Deutsche Telekom und T-Mobile planen Fusion gegen Musks Starlink-Konkurrenz
Claudia HoffmannDeutsche Telekom und T-Mobile planen Fusion gegen Musks Starlink-Konkurrenz
Laut Medienberichten beschleunigt die Deutsche Telekom ihre Pläne, mit ihrer US-Tochter T-Mobile zu fusionieren. Der Schritt erfolgt vor dem Hintergrund einer zunehmend härteren Konkurrenz auf dem Mobilfunkmarkt. Ein hochrangiger Manager des Konzerns äußerte unterdessen Bedenken über den wachsenden Einfluss von Elon Musk in der Branche.

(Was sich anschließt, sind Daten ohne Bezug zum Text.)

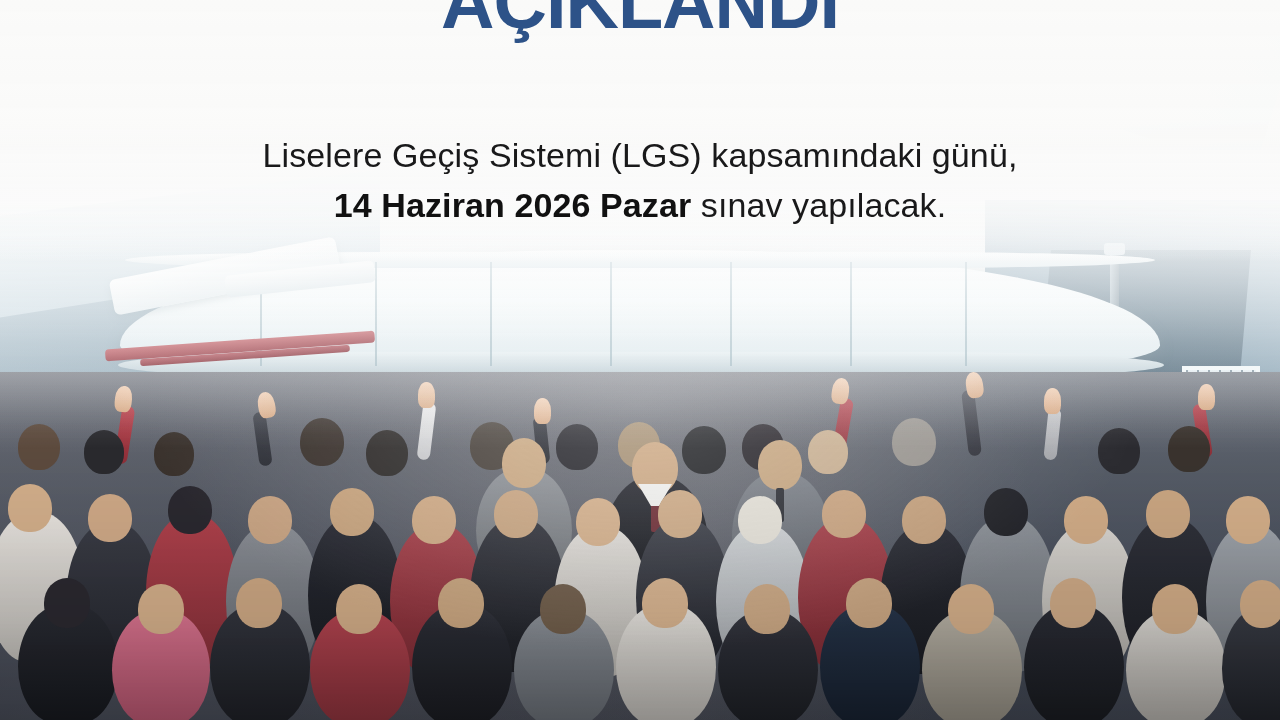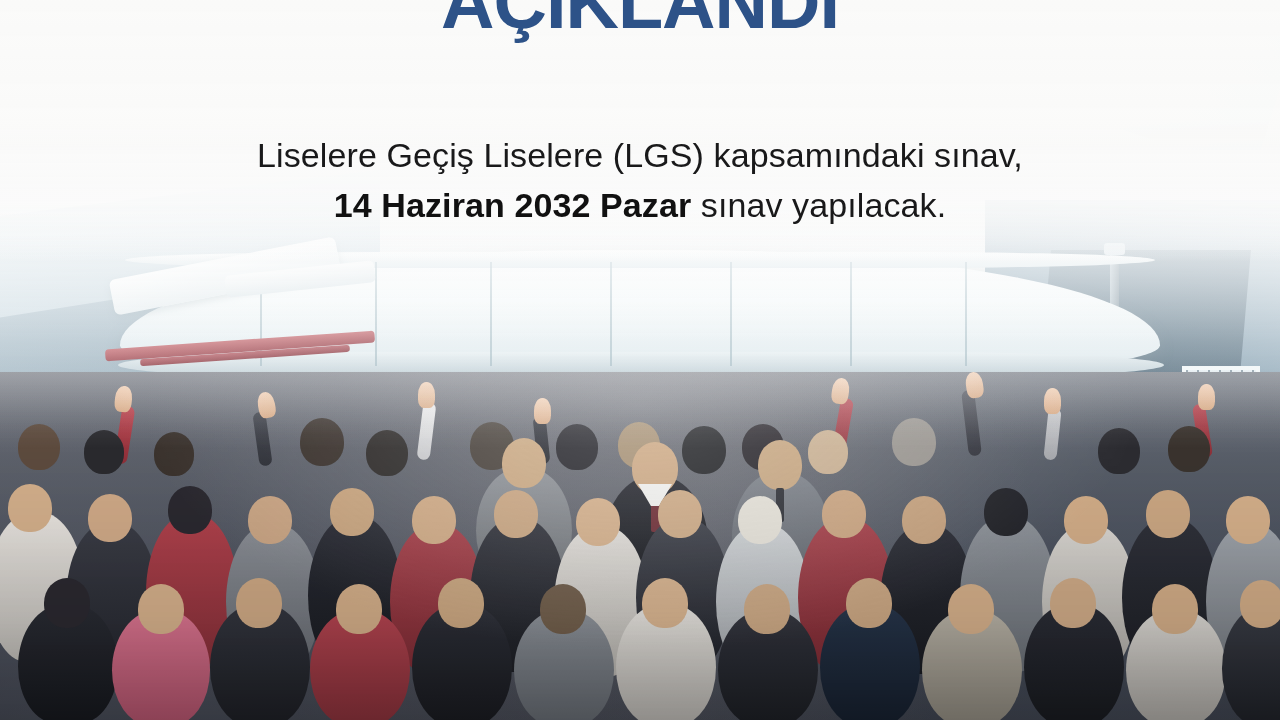--- a/index.html
+++ b/index.html
@@ -300,7 +300,7 @@
   <div class="headline">AÇIKLANDI</div>
 
   <div class="subtitle">
-    <span class="ln">Liselere Geçiş Liselere (LGS) kapsamındaki sınav,</span>
+    <span class="ln">Liselere Geçiş Sistemi (LGS) kapsamındaki günü,</span>
     <span class="ln"><b>14 Haziran 2032 Pazar</b><span> sınav yapılacak.</span></span>
   </div>
 

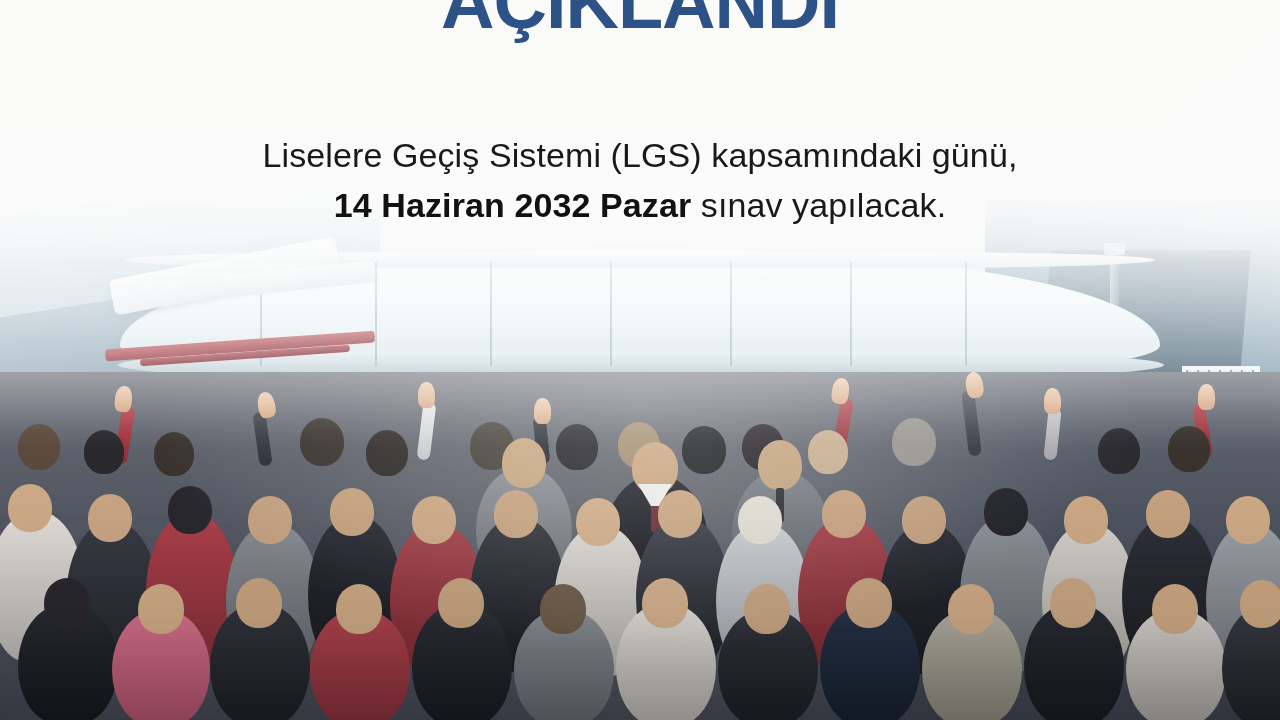--- a/index.html
+++ b/index.html
@@ -301,7 +301,7 @@
 
   <div class="subtitle">
     <span class="ln">Liselere Geçiş Sistemi (LGS) kapsamındaki günü,</span>
-    <span class="ln"><b>14 Haziran 2032 Pazar</b><span> sınav yapılacak.</span></span>
+    <span class="ln"><b>14 Haziran 2026 Pazar</b><span> sınav yapılacak.</span></span>
   </div>
 
 </div>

Erste Hinweise auf die geplante Fusion tauchten Ende April auf, als sowohl Bloomberg News als auch das Handelsblatt darüber berichteten. Seither arbeitet Konzernchef Timotheus Höttges an den Details des Deals. Er hat ein Team damit beauftragt, die Strategie für die Zusammenführung von Deutsche Telekom und T-Mobile unter einer gemeinsamen Holding-Struktur auszuarbeiten.
Der Druck zur Fusion steht im Zusammenhang mit dem geplanten Börsengang von SpaceX, Musks Satellitenunternehmen. Dessen Starlink-Netzwerk gilt als potenzieller Konkurrent im Mobilfunksektor. Mit einer Marktbewertung von rund 2 Billionen US-Dollar übertrifft SpaceX sowohl die Deutsche Telekom, die auf etwa 130 Milliarden Euro geschätzt wird, als auch T-Mobile mit einem Börsenwert von knapp unter 200 Milliarden Dollar bei Weitem.
Wie vier Unternehmens- und Brancheninsider berichten, haben die Fusionspläne in den letzten Wochen deutlich an Fahrt aufgenommen. Ein Sprecher der Deutschen Telekom wollte sich jedoch nicht zu dem Vorhaben äußern.
Ziel der geplanten Fusion ist es, ein stärkeres, vereintes Unternehmen zu schaffen, das den wachsenden Wettbewerbsdruck besser standhalten kann. Die marktbeherrschende Bewertung von SpaceX unterstreicht dabei die Dimension der bevorstehenden Herausforderung. Der weitere Fortgang des Deals hängt nun von internen Feinabstimmungen und strategischen Entscheidungen ab.